As I write this, shortstop Manny Machado has reportedly agreed to a ten-year, $300 million dollar contract to play for the San Diego Padres. I’m no mathematical genius, but, if my calculations are correct, he is slated to make thirty million dollars per annum for the next ten years. Chump change it ain’t.
He is, by no means, the richest man in the world, but I wouldn’t mind being in his position—at least, money-wise. Machado is 26 years old (far less than half my age). I’ve never even bothered to dream of making that kind of money. I guess it pays to be talented—literally.
To take it one step further, speculation has it that outfielder Bryce Harper will probably sign a contract worth $326 million making him the highest paid player ever. Harper, also, is a mere 26 years old. I remember when it was a huge deal for a major league baseball player to make $100,000 a year (and every contract was for only one year at a time).
Of course, if you think that’s a lot, check out the top actors of our era. Last year, George Clooney grossed $239 million while not even starring in a movie since 2016. The top ten actors collectively made almost $750 million for the year. I won’t even touch the subject of the business people who’ve been able to amass billions—I can’t even imagine. It’s no wonder the up-and-coming socialists in this country are talking about a 70% income tax rate.
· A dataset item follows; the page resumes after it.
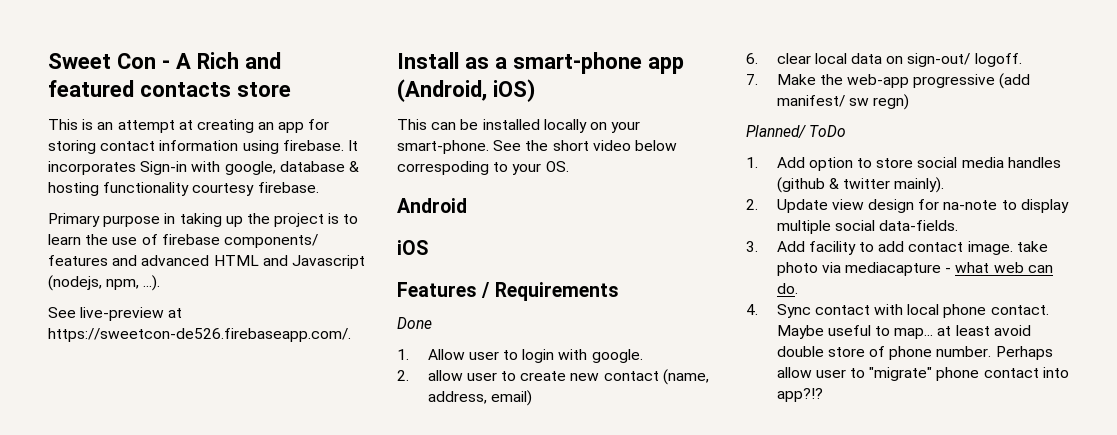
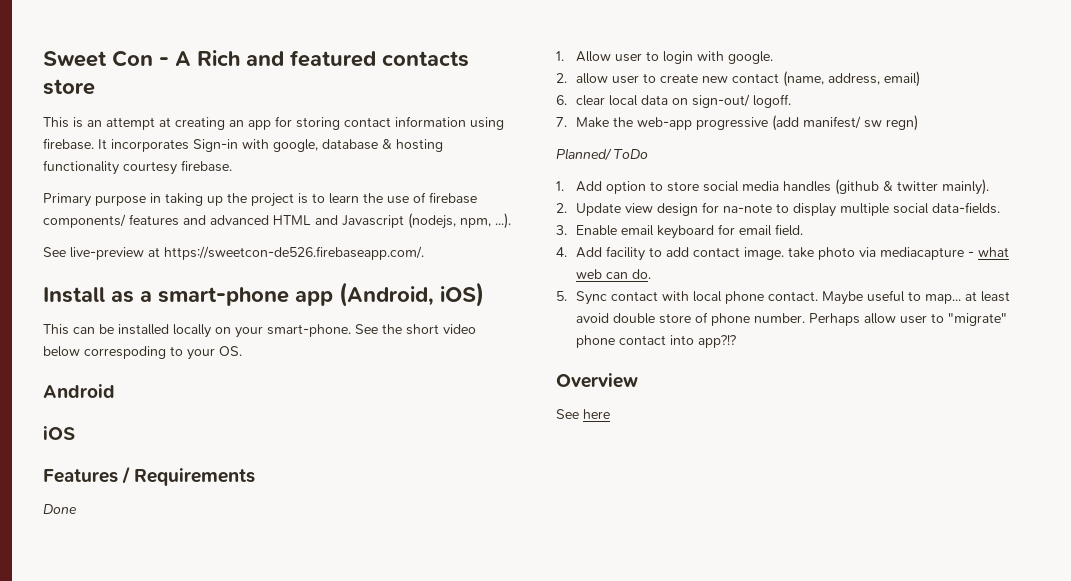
(758, 246) none -> [576,224,804,239] [556,247,567,257] Enable email keyboard for email field. // 4.
[746,304,758,315] 4. -> [556,291,567,301] 5.
(823, 395) none -> [556,373,638,388] [556,409,610,419] // Overview // See here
The rising economic tide in this nation has provoked a cultural divide between the so-called haves and have-nots. Whether it’s jealousy or simple greed, a lot of folks are beginning to buy into the idea that the top one percent ought to be paying their “fair share.” Translation: We don’t think it’s right that you have all that money—we want it.
God Had it Right
Apparently, it’s not enough that the top one percent of Americans (who have an average income of more than $2.1 million) pay 43.6% of all the federal individual income tax. In addition to that little fact, MarketWatch reports that 45% of Americans pay no income tax whatsoever. For some, that’s not equitable enough.
I think the Lord had it right. The Old Testament Jews were required to give a tithe (ten percent) of their yearly harvest. There was no graduated income tax—no sliding scale. Everyone was at the same rate. Of course, the idea was not to be legalistic about it. It merely seemed to be God’s way of saying, “Here’s the standard. Be generous to each other.” On top of that, there was no Heavenly IRS or police presence to force the Israelites into giving up their hard-earned, capital grains.
Of course, comparing modern USA with an ancient, agrarian society is an apples and oranges scenario. The principle remains, however. “From the one who has been entrusted with much, much more will be asked.” Still, it’s God who should be doing the asking.
[Dave Zuchelli is a graduate of Pittsburgh Theological Seminary and currently resides in Aldie, VA.]